- RECORD EXCERPTS:
----

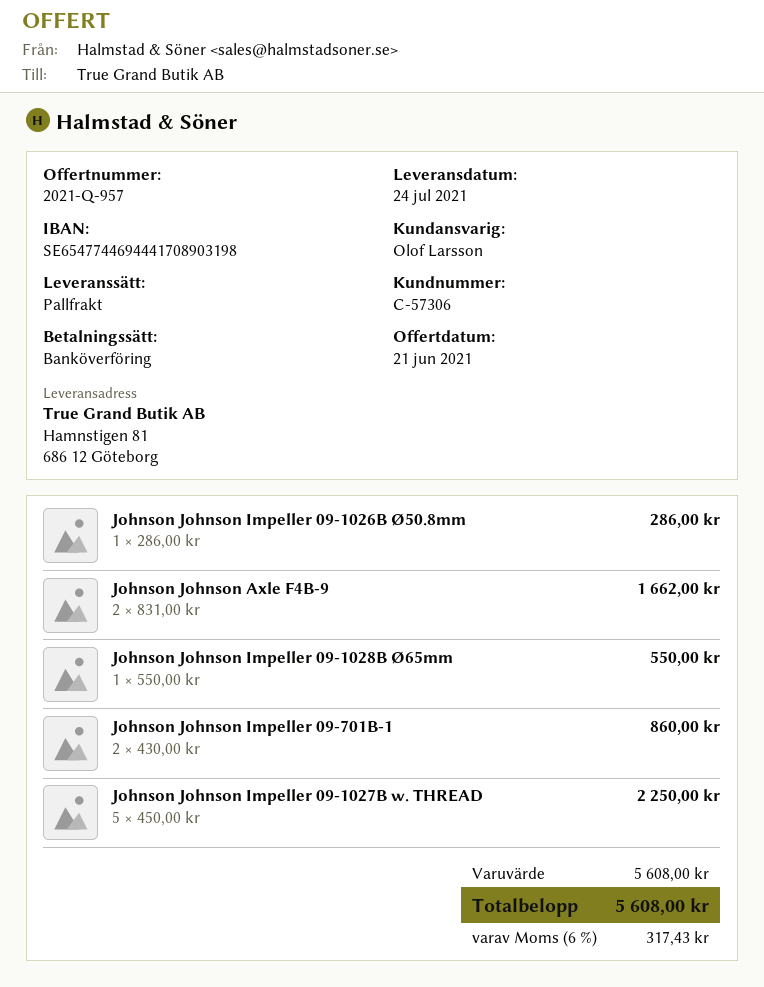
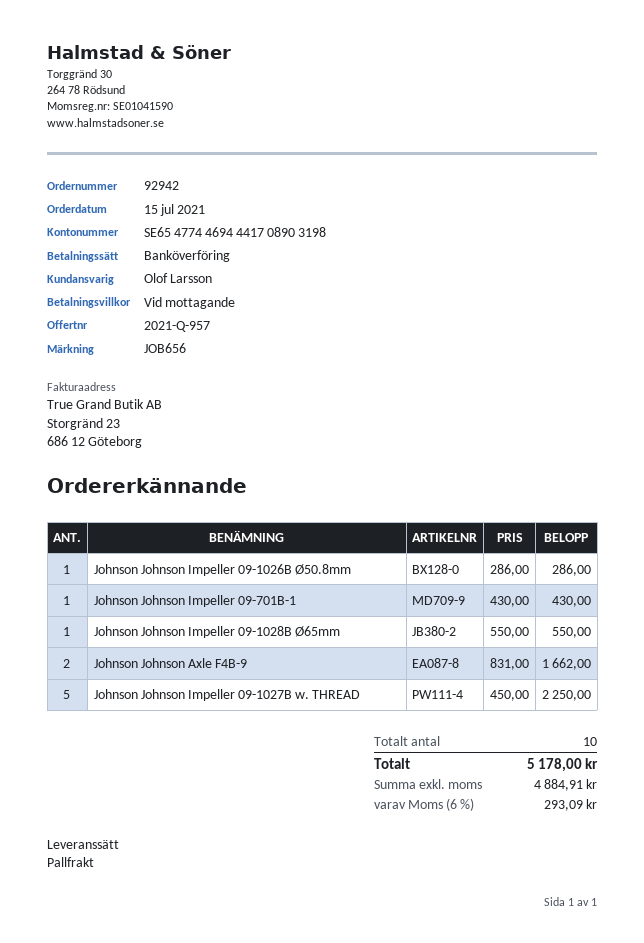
Johnson Johnson Impeller 09-701B-1: 2 x 430.00 = 860.00 -> 1 x 430.00 = 430.00
tax: 6% = 317.43 -> 6% = 293.09
total: 5608.00 -> 5178.00

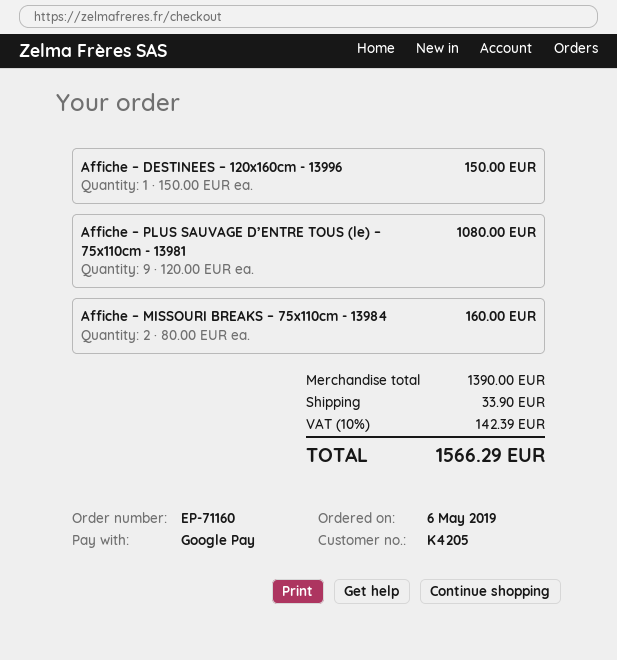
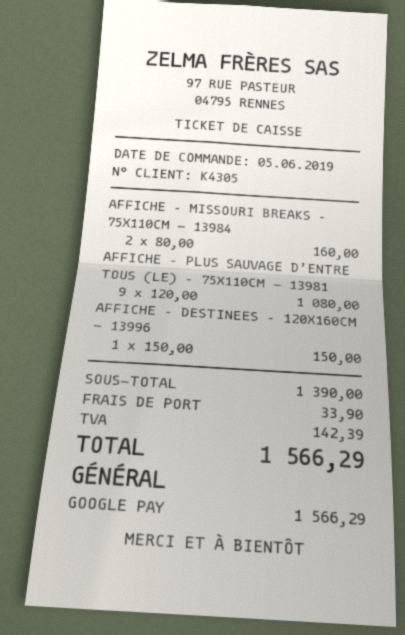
order date: 2019-05-06 -> 2019-06-05
customer number: K4205 -> K4305

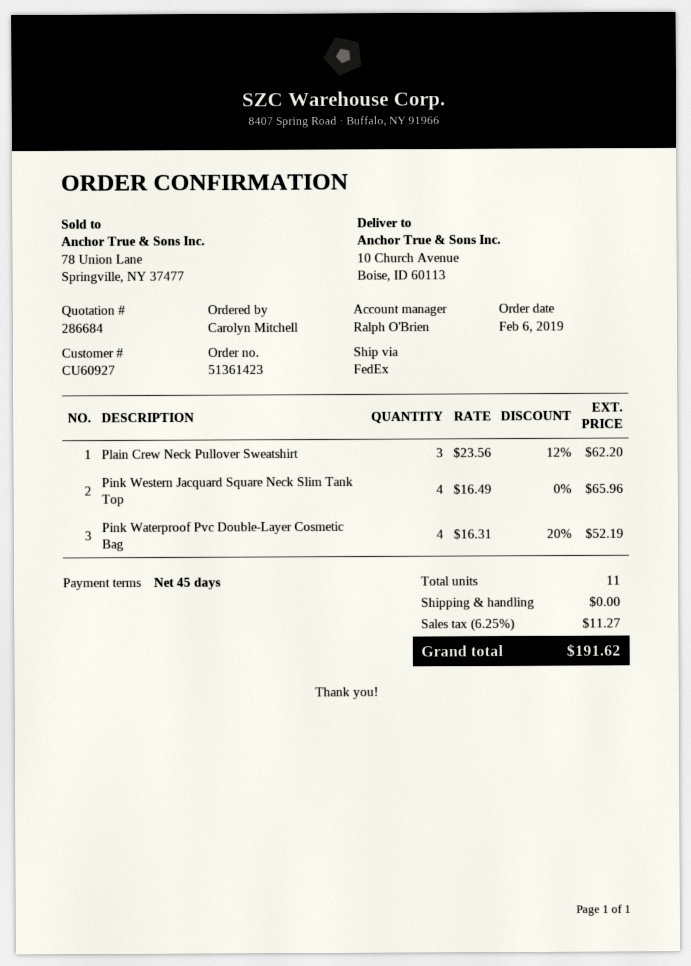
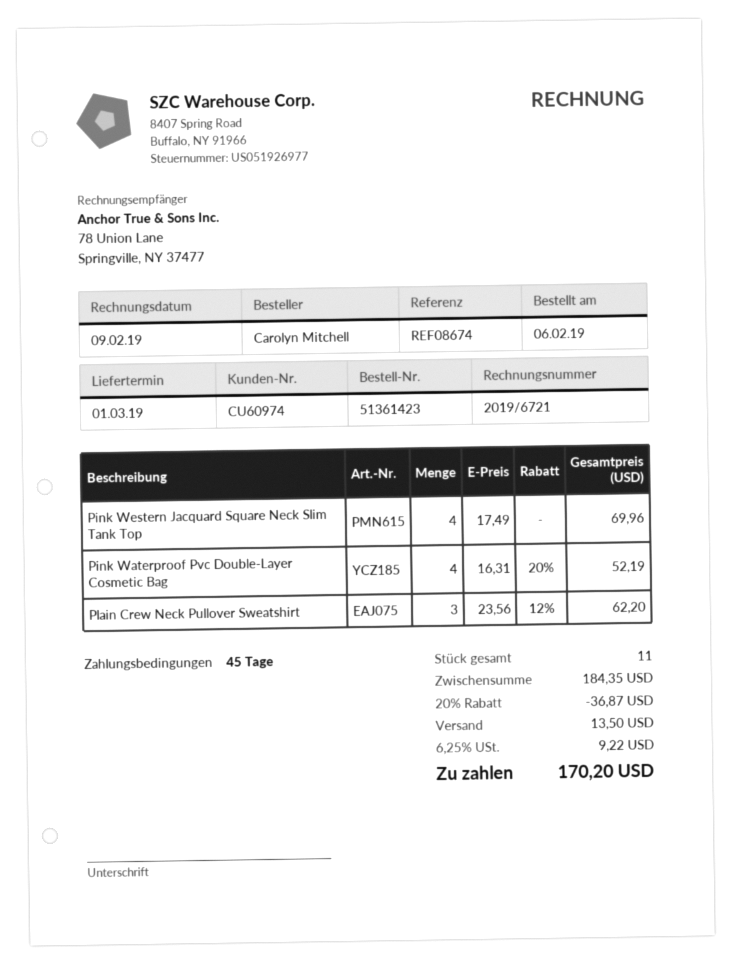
customer number: CU60927 -> CU60974
Pink Western Jacquard Square Neck Slim Tank Top: 4 x 16.49 = 65.96 -> 4 x 17.49 = 69.96
discount: none -> 20% = 36.87
shipping: 0.00 -> 13.50
tax: 6.25% = 11.27 -> 6.25% = 9.22
total: 191.62 -> 170.20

----

- WHAT THE TASK ASKS: The preceding listing is to be restated word for word, with every picture omitted.

- SOLUTION TO THIS PROBLEM:
Johnson Johnson Impeller 09-701B-1: 2 x 430.00 = 860.00 -> 1 x 430.00 = 430.00
tax: 6% = 317.43 -> 6% = 293.09
total: 5608.00 -> 5178.00

order date: 2019-05-06 -> 2019-06-05
customer number: K4205 -> K4305

customer number: CU60927 -> CU60974
Pink Western Jacquard Square Neck Slim Tank Top: 4 x 16.49 = 65.96 -> 4 x 17.49 = 69.96
discount: none -> 20% = 36.87
shipping: 0.00 -> 13.50
tax: 6.25% = 11.27 -> 6.25% = 9.22
total: 191.62 -> 170.20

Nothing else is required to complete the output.